» **Task brief**:
Drop every picture, then repeat the records exactly.
*** Opening of Record set ***
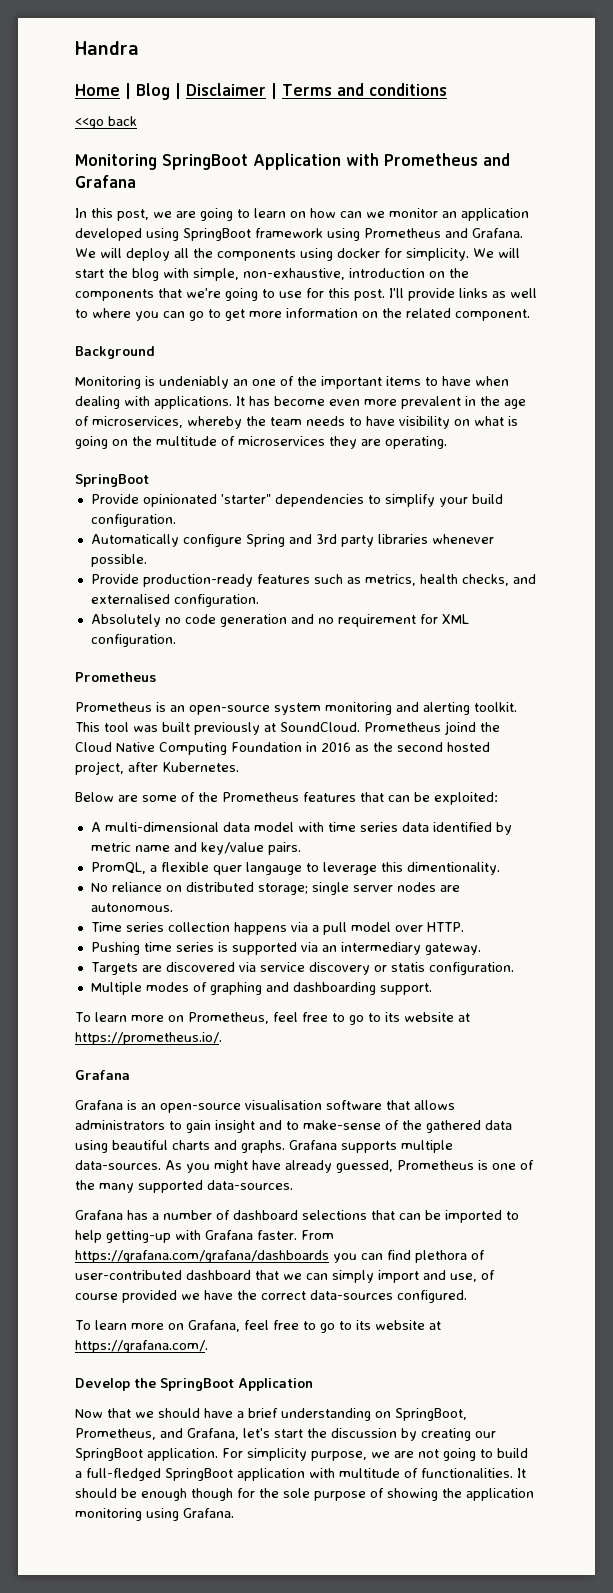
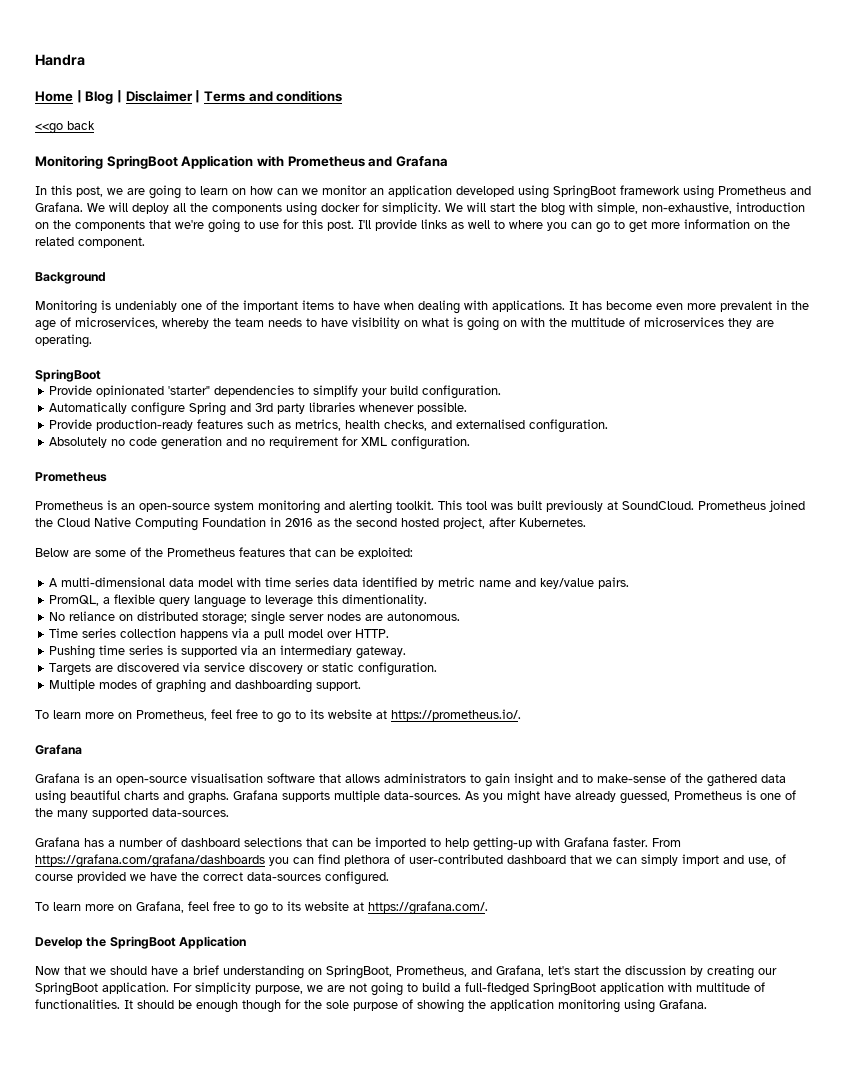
- Monitoring is undeniably an one of the important items to have when dealing with applications.
+ Monitoring is undeniably one of the important items to have when dealing with applications.
- It has become even more prevalent in the age of microservices, whereby the team needs to have visibility on what is going on the multitude of microservices they are operating.
+ It has become even more prevalent in the age of microservices, whereby the team needs to have visibility on what is going on with the multitude of microservices they are operating.
- Prometheus joind the Cloud Native Computing Foundation in 2016 as the second hosted project, after Kubernetes.
+ Prometheus joined the Cloud Native Computing Foundation in 2016 as the second hosted project, after Kubernetes.
- PromQL, a flexible quer langauge to leverage this dimentionality.
+ PromQL, a flexible query language to leverage this dimentionality.
- Targets are discovered via service discovery or statis configuration.
+ Targets are discovered via service discovery or static configuration.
*** Close of Record set ***
» **The answer**:
- Monitoring is undeniably an one of the important items to have when dealing with applications.
+ Monitoring is undeniably one of the important items to have when dealing with applications.
- It has become even more prevalent in the age of microservices, whereby the team needs to have visibility on what is going on the multitude of microservices they are operating.
+ It has become even more prevalent in the age of microservices, whereby the team needs to have visibility on what is going on with the multitude of microservices they are operating.
- Prometheus joind the Cloud Native Computing Foundation in 2016 as the second hosted project, after Kubernetes.
+ Prometheus joined the Cloud Native Computing Foundation in 2016 as the second hosted project, after Kubernetes.
- PromQL, a flexible quer langauge to leverage this dimentionality.
+ PromQL, a flexible query language to leverage this dimentionality.
- Targets are discovered via service discovery or statis configuration.
+ Targets are discovered via service discovery or static configuration.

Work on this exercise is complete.